### Task to carry out
Please copy every record below exactly and leave out the pictures.

#####

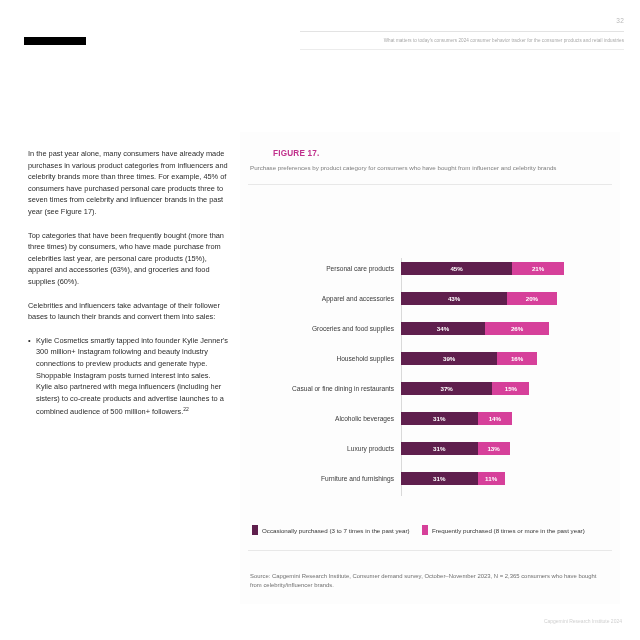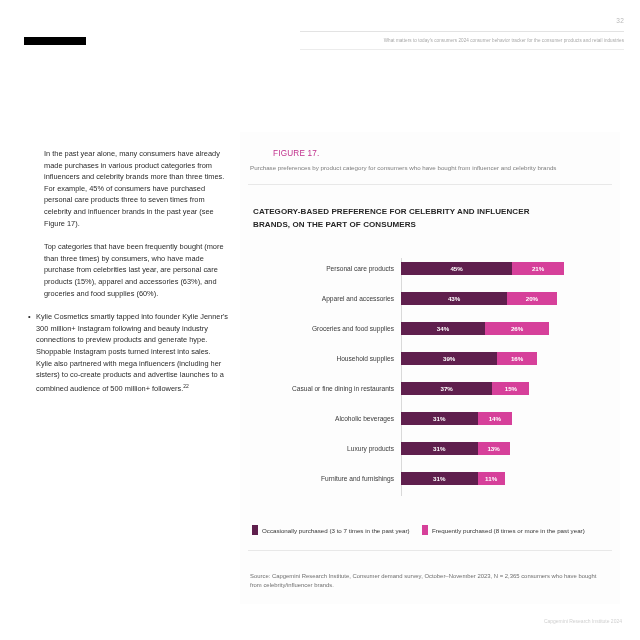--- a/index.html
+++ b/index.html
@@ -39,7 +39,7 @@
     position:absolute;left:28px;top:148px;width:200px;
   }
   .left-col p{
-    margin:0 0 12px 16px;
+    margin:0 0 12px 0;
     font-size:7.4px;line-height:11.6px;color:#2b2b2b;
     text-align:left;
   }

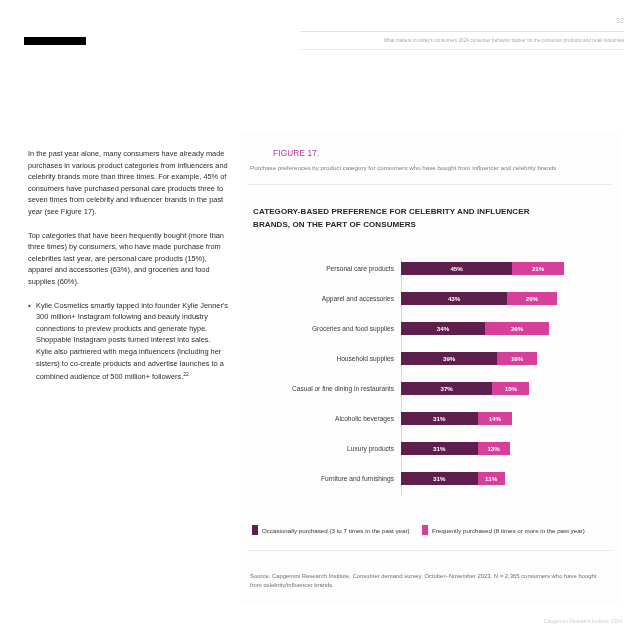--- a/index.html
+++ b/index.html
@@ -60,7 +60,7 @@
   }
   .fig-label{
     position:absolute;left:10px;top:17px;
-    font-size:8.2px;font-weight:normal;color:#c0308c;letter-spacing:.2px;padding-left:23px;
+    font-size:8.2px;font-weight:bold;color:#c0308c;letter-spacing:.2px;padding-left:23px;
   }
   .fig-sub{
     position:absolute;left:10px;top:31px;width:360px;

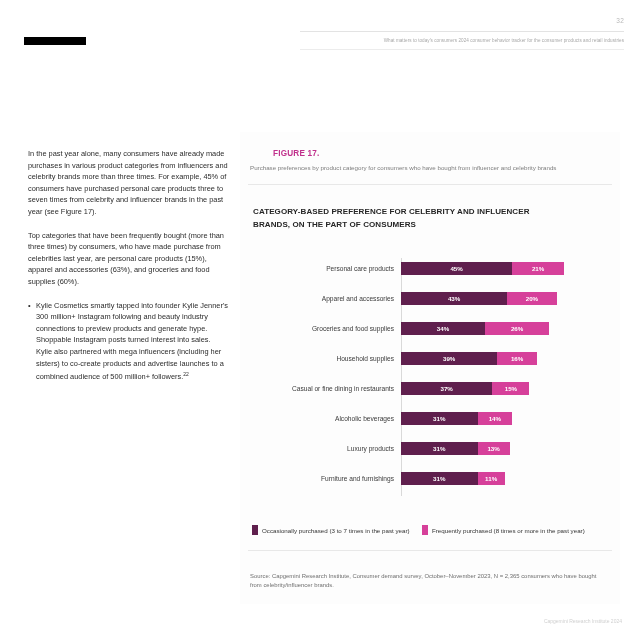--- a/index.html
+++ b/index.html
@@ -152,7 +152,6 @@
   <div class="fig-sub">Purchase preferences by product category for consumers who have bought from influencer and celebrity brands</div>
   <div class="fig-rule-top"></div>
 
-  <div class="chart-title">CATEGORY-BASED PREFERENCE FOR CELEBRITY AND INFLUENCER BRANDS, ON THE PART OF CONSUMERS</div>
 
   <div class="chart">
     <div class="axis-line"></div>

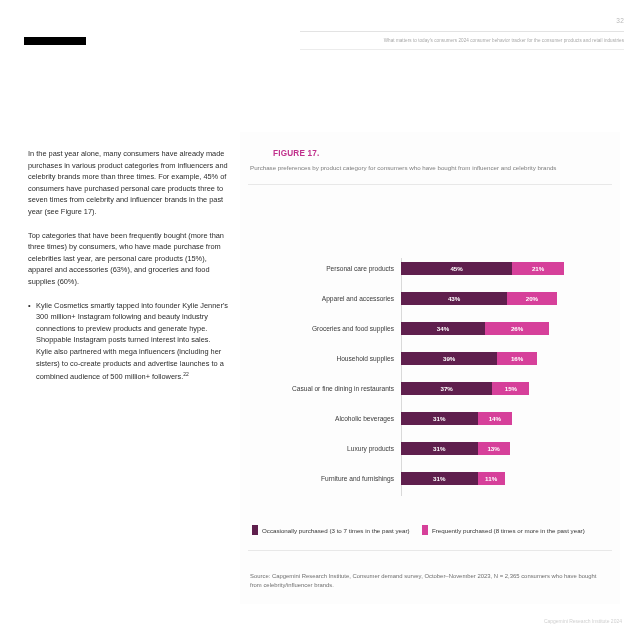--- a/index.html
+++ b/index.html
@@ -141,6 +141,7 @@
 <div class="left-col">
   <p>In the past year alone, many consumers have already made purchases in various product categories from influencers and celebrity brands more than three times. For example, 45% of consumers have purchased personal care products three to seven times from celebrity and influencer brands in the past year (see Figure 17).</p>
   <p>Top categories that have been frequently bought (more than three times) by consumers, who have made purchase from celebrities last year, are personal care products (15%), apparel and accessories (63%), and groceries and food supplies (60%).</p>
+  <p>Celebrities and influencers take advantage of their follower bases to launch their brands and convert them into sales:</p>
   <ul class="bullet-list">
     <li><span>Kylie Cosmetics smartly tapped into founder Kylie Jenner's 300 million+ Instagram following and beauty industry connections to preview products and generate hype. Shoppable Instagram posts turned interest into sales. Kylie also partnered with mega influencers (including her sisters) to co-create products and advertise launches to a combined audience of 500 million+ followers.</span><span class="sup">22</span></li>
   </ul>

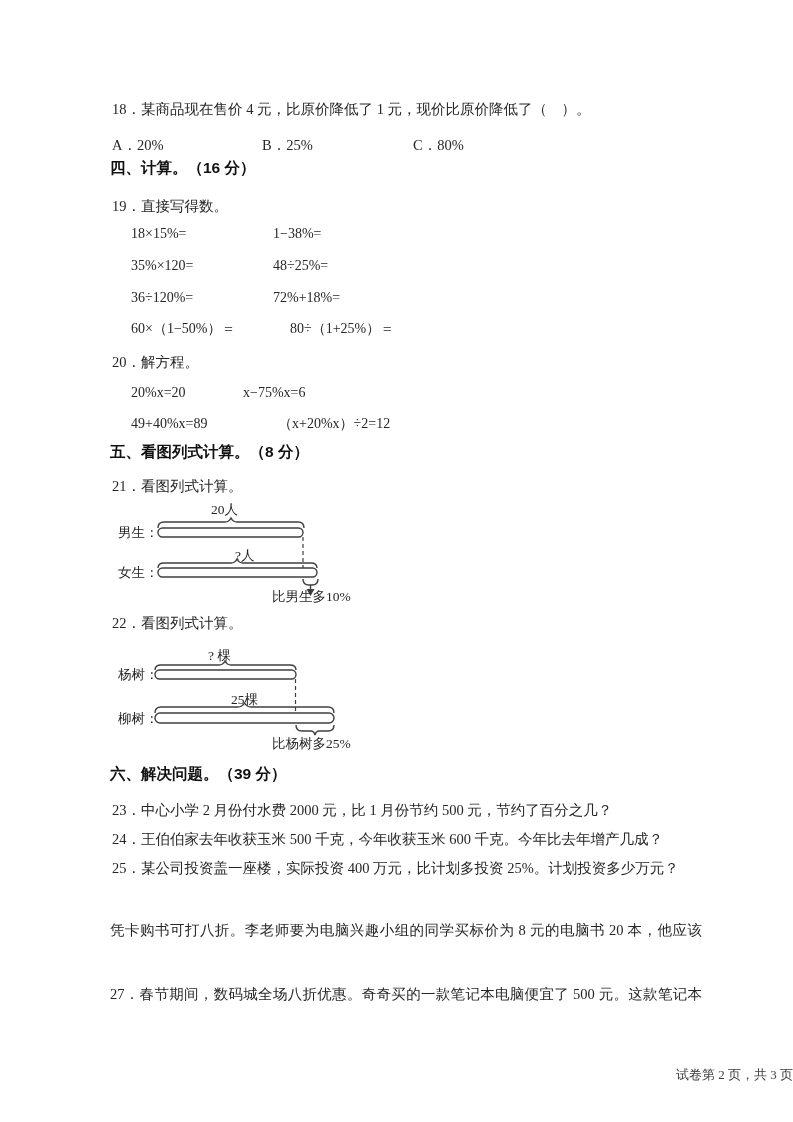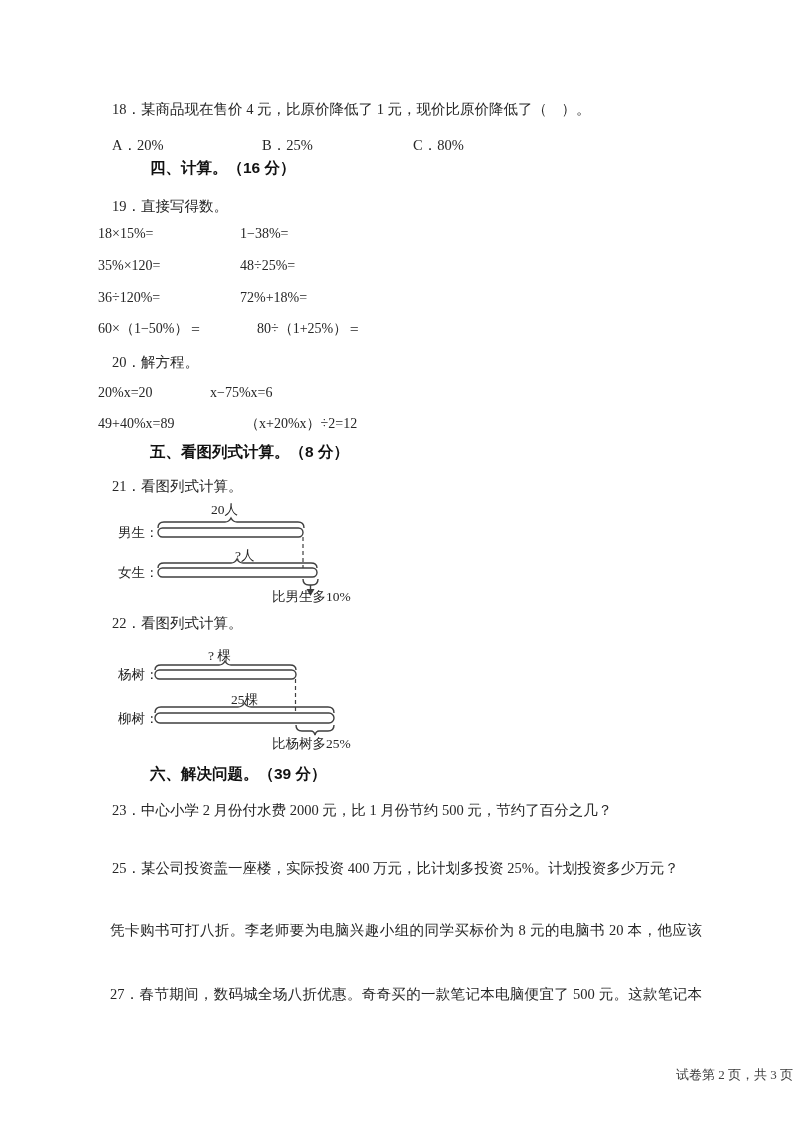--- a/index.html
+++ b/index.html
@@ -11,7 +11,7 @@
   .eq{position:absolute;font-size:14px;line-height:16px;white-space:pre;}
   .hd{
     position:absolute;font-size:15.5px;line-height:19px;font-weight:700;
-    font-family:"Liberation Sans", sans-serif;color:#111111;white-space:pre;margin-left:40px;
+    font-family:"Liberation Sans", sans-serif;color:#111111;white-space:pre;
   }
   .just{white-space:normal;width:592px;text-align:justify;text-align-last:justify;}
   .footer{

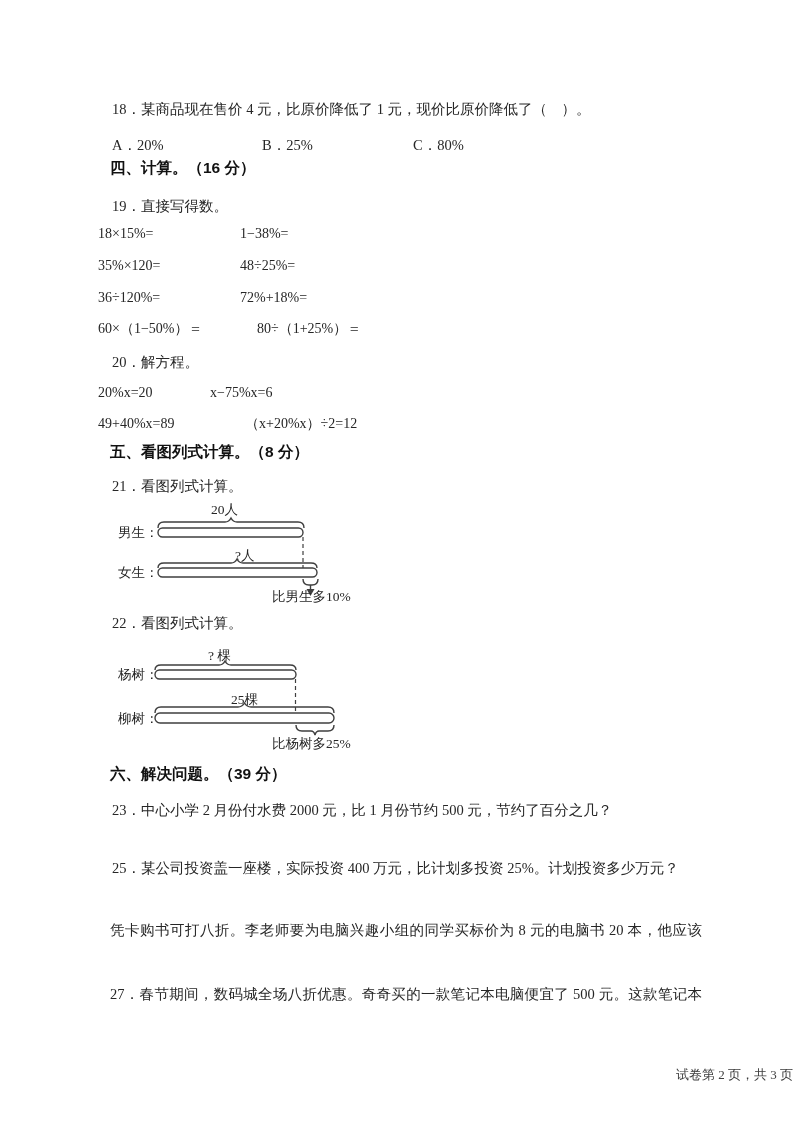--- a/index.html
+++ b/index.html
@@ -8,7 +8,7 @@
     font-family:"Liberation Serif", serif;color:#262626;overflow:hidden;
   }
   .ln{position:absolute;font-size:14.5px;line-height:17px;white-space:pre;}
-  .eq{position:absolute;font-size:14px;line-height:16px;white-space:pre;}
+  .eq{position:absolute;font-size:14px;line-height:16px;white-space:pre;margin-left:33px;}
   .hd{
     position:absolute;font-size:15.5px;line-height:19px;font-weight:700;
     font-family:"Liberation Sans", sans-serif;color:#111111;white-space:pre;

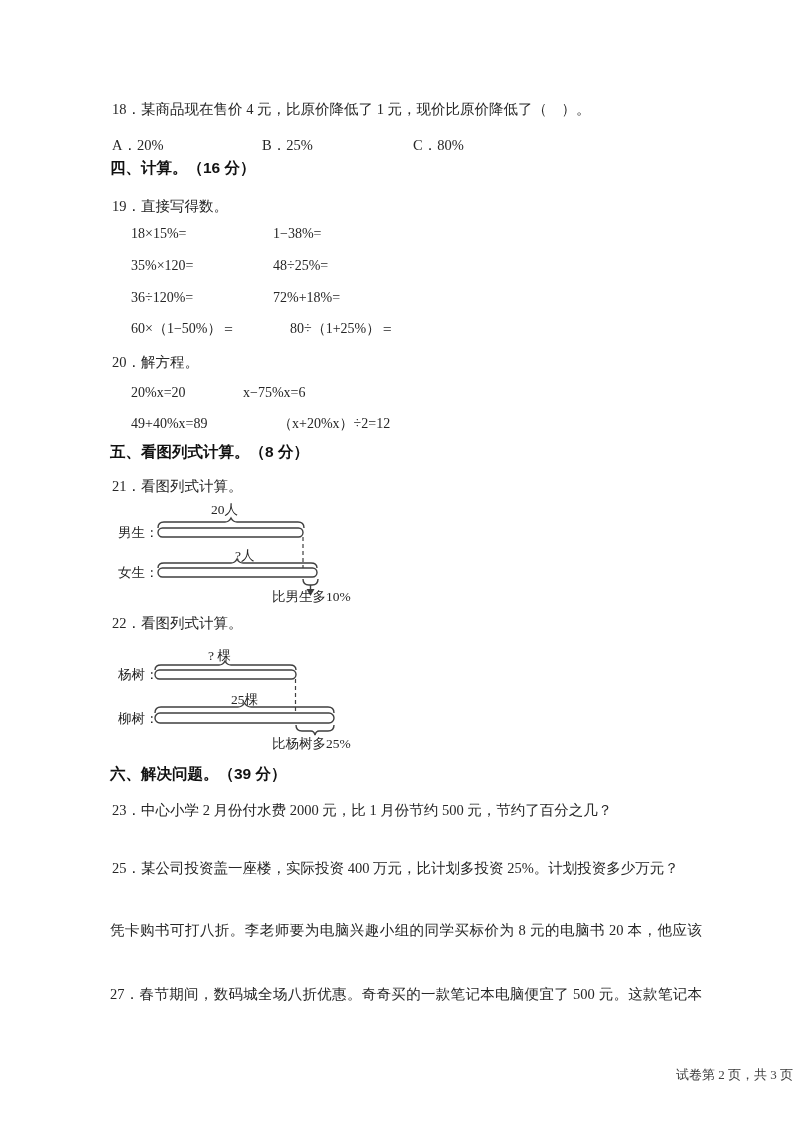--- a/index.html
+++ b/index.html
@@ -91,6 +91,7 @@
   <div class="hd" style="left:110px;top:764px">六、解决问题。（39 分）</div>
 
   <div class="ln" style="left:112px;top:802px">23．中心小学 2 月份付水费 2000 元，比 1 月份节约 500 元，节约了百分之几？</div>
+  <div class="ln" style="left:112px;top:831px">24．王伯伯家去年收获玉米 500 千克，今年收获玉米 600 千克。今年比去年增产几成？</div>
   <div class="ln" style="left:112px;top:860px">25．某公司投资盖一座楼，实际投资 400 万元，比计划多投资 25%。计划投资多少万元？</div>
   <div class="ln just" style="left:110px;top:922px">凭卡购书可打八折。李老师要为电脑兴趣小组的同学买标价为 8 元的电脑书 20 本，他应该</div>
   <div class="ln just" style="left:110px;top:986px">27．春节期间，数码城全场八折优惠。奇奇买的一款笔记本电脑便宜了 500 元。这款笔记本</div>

#####

### Output for this exercise
--- a/index.html
+++ b/index.html
@@ -39,7 +39,7 @@
     position:absolute;left:28px;top:148px;width:200px;
   }
   .left-col p{
-    margin:0 0 12px 16px;
+    margin:0 0 12px 0;
     font-size:7.4px;line-height:11.6px;color:#2b2b2b;
     text-align:left;
   }

--- a/index.html
+++ b/index.html
@@ -60,7 +60,7 @@
   }
   .fig-label{
     position:absolute;left:10px;top:17px;
-    font-size:8.2px;font-weight:normal;color:#c0308c;letter-spacing:.2px;padding-left:23px;
+    font-size:8.2px;font-weight:bold;color:#c0308c;letter-spacing:.2px;padding-left:23px;
   }
   .fig-sub{
     position:absolute;left:10px;top:31px;width:360px;

--- a/index.html
+++ b/index.html
@@ -152,7 +152,6 @@
   <div class="fig-sub">Purchase preferences by product category for consumers who have bought from influencer and celebrity brands</div>
   <div class="fig-rule-top"></div>
 
-  <div class="chart-title">CATEGORY-BASED PREFERENCE FOR CELEBRITY AND INFLUENCER BRANDS, ON THE PART OF CONSUMERS</div>
 
   <div class="chart">
     <div class="axis-line"></div>

--- a/index.html
+++ b/index.html
@@ -141,6 +141,7 @@
 <div class="left-col">
   <p>In the past year alone, many consumers have already made purchases in various product categories from influencers and celebrity brands more than three times. For example, 45% of consumers have purchased personal care products three to seven times from celebrity and influencer brands in the past year (see Figure 17).</p>
   <p>Top categories that have been frequently bought (more than three times) by consumers, who have made purchase from celebrities last year, are personal care products (15%), apparel and accessories (63%), and groceries and food supplies (60%).</p>
+  <p>Celebrities and influencers take advantage of their follower bases to launch their brands and convert them into sales:</p>
   <ul class="bullet-list">
     <li><span>Kylie Cosmetics smartly tapped into founder Kylie Jenner's 300 million+ Instagram following and beauty industry connections to preview products and generate hype. Shoppable Instagram posts turned interest into sales. Kylie also partnered with mega influencers (including her sisters) to co-create products and advertise launches to a combined audience of 500 million+ followers.</span><span class="sup">22</span></li>
   </ul>

--- a/index.html
+++ b/index.html
@@ -11,7 +11,7 @@
   .eq{position:absolute;font-size:14px;line-height:16px;white-space:pre;}
   .hd{
     position:absolute;font-size:15.5px;line-height:19px;font-weight:700;
-    font-family:"Liberation Sans", sans-serif;color:#111111;white-space:pre;margin-left:40px;
+    font-family:"Liberation Sans", sans-serif;color:#111111;white-space:pre;
   }
   .just{white-space:normal;width:592px;text-align:justify;text-align-last:justify;}
   .footer{

--- a/index.html
+++ b/index.html
@@ -8,7 +8,7 @@
     font-family:"Liberation Serif", serif;color:#262626;overflow:hidden;
   }
   .ln{position:absolute;font-size:14.5px;line-height:17px;white-space:pre;}
-  .eq{position:absolute;font-size:14px;line-height:16px;white-space:pre;}
+  .eq{position:absolute;font-size:14px;line-height:16px;white-space:pre;margin-left:33px;}
   .hd{
     position:absolute;font-size:15.5px;line-height:19px;font-weight:700;
     font-family:"Liberation Sans", sans-serif;color:#111111;white-space:pre;

--- a/index.html
+++ b/index.html
@@ -91,6 +91,7 @@
   <div class="hd" style="left:110px;top:764px">六、解决问题。（39 分）</div>
 
   <div class="ln" style="left:112px;top:802px">23．中心小学 2 月份付水费 2000 元，比 1 月份节约 500 元，节约了百分之几？</div>
+  <div class="ln" style="left:112px;top:831px">24．王伯伯家去年收获玉米 500 千克，今年收获玉米 600 千克。今年比去年增产几成？</div>
   <div class="ln" style="left:112px;top:860px">25．某公司投资盖一座楼，实际投资 400 万元，比计划多投资 25%。计划投资多少万元？</div>
   <div class="ln just" style="left:110px;top:922px">凭卡购书可打八折。李老师要为电脑兴趣小组的同学买标价为 8 元的电脑书 20 本，他应该</div>
   <div class="ln just" style="left:110px;top:986px">27．春节期间，数码城全场八折优惠。奇奇买的一款笔记本电脑便宜了 500 元。这款笔记本</div>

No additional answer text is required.